Written by Jayson Harsin
Published December 29, 2006

OD'ed on fruitcake? Reached your patience limit with your family, no matter how much you love them? The lazy hometowns bringing you down during the holidays? Fear not, deliverance from ennui is nigh. Check out Rankin and Bass's classic The Year Without a Santa Claus (TYWSC) available on DVD, sample clips of it available on YouTube (see them below).

Out of all the holiday specials, The Night Before Christmas, Santa Claus Is Coming to Town, Frosty the Snowman, A Christmas Carol, Rudolph's Shiny New Year, and many others, it is TYWSC (1974) that I remember best and most fondly.

TYWSC is an animation masterpiece by the remarkable Arthur Rankin Jr. and Jules Bass. Throughout the 1960s and 1970s, Rankin/Bass had a prolific stretch of productions using stop-motion puppet animation (“Animagic"), beginning with the ever-popular Rudolph the Red-Nosed Reindeer in 1962.

Many of these Rankin/Bass “Animagic” productions are interesting on several levels, since they often pulled the holiday away from religious moorings (with a couple of exceptions) and contributed to the huge holiday commercial machine (music, decorations, TV, now video and DVD) but at the same time celebrated the secular humanist qualities of Christmas, such as cheer and the pleasure of giving or sharing for their own sake. TYWSC, like some of these others, is in fact a pagan, feminist, and still moralizing tour de force.

The plot follows basic script-writing rules by introducing problems that must be resolved by a cast of heroes, foes, and helpers. The magic is in the details.

Santa (Mickey Rooney's voice) is under the weather and is uninspired, thanks to the ingrates around the world. Christmas has lost its spirit and become reduced to a hollow, ugly "gimme gimme" entitlement to things detached from any deeper human principles. So Santa decides to leave his red suit in moth balls this year (yes, there are moths in his North Pole chateau).

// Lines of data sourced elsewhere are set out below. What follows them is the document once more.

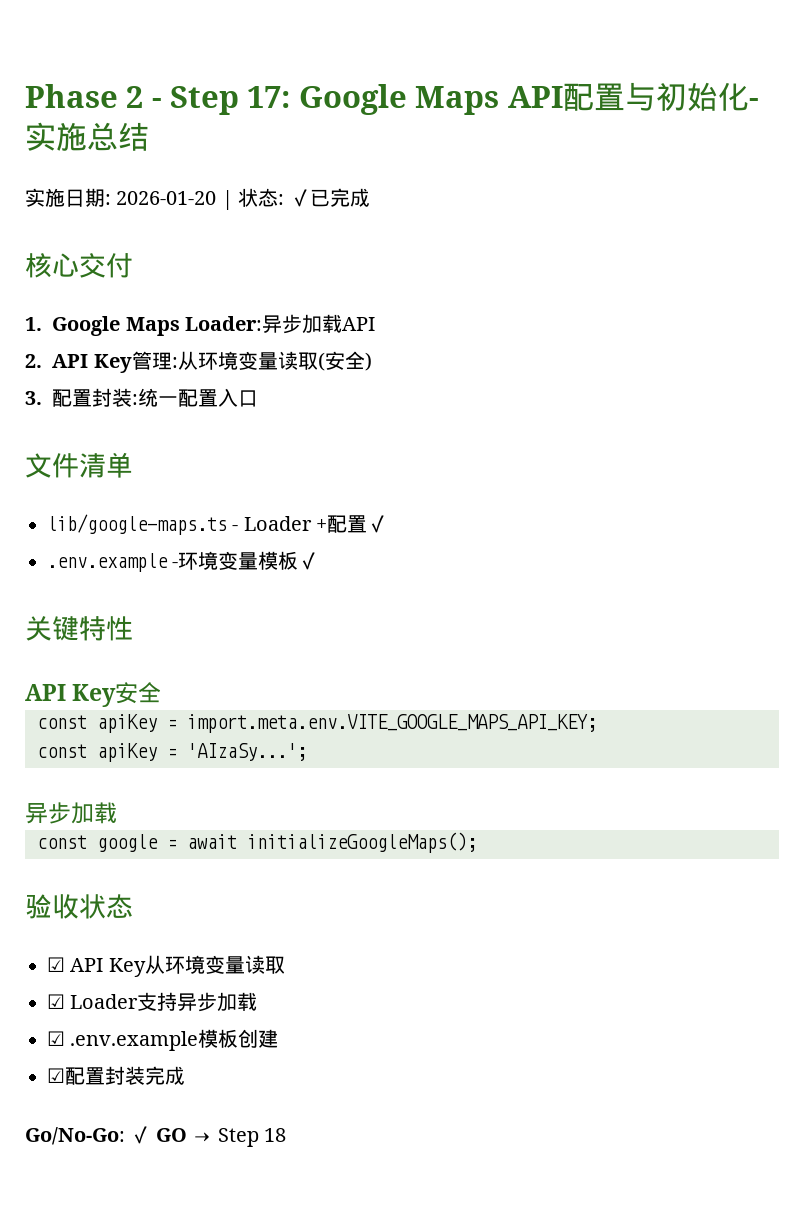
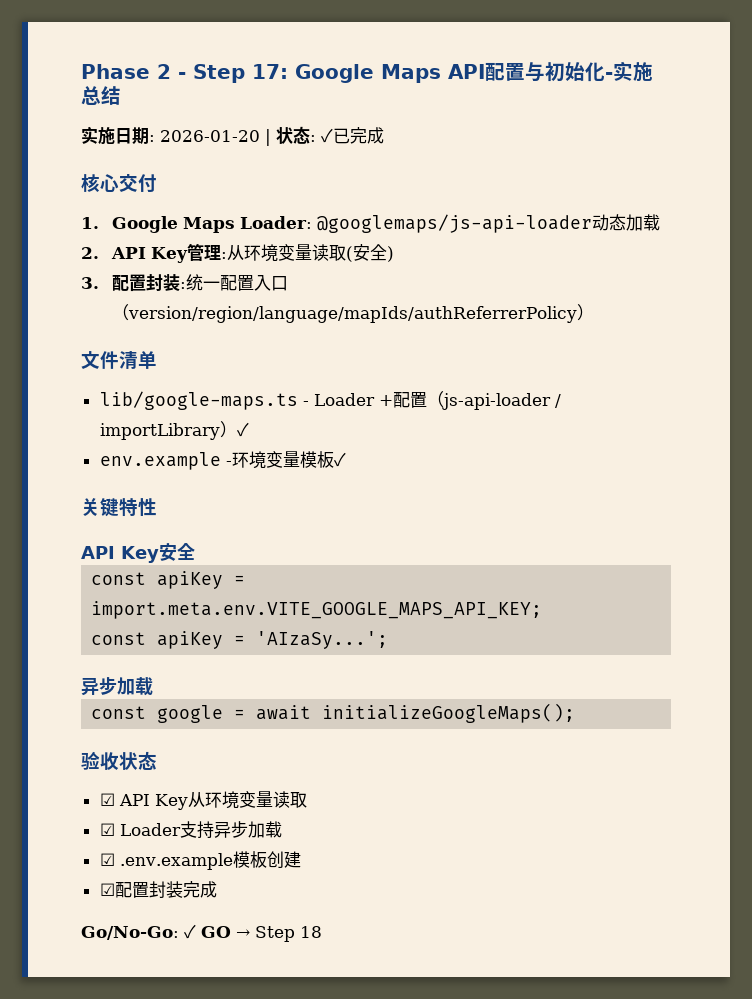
- 1. Google Maps Loader:异步加载API
+ 1. Google Maps Loader: @googlemaps/js-api-loader动态加载
- 3.配置封装:统一配置入口
+ 3.配置封装:统一配置入口（version/region/language/mapIds/authReferrerPolicy）
- lib/google-maps.ts - Loader +配置✓
- .env.example -环境变量模板✓
+ lib/google-maps.ts - Loader +配置（js-api-loader / importLibrary）✓
+ env.example -环境变量模板✓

Mrs. Claus (Shirley Booth) is the heroine of the story. Behind the male lesser hero is a strong woman, and Rankin and Bass foreground her. In this sense, the production is a kind of unveiling of the hardly self-made cheer-giver by showing how dependent he is on his generous yet assertive wife. Mrs. C sees Santa is depressed by what he generalizes as a loss of Christmas spirit and cheer in the humanity he has served so generously over the years. So she sends two elves and a reindeer down to Southtown in search of evidence that will dispel Santa's suspicions and re-inspire him. But Jingle and Jangle, the charming and hapless elves, get into trouble and their tiny reindeer Vixen falls prey to a villainous dogcatcher.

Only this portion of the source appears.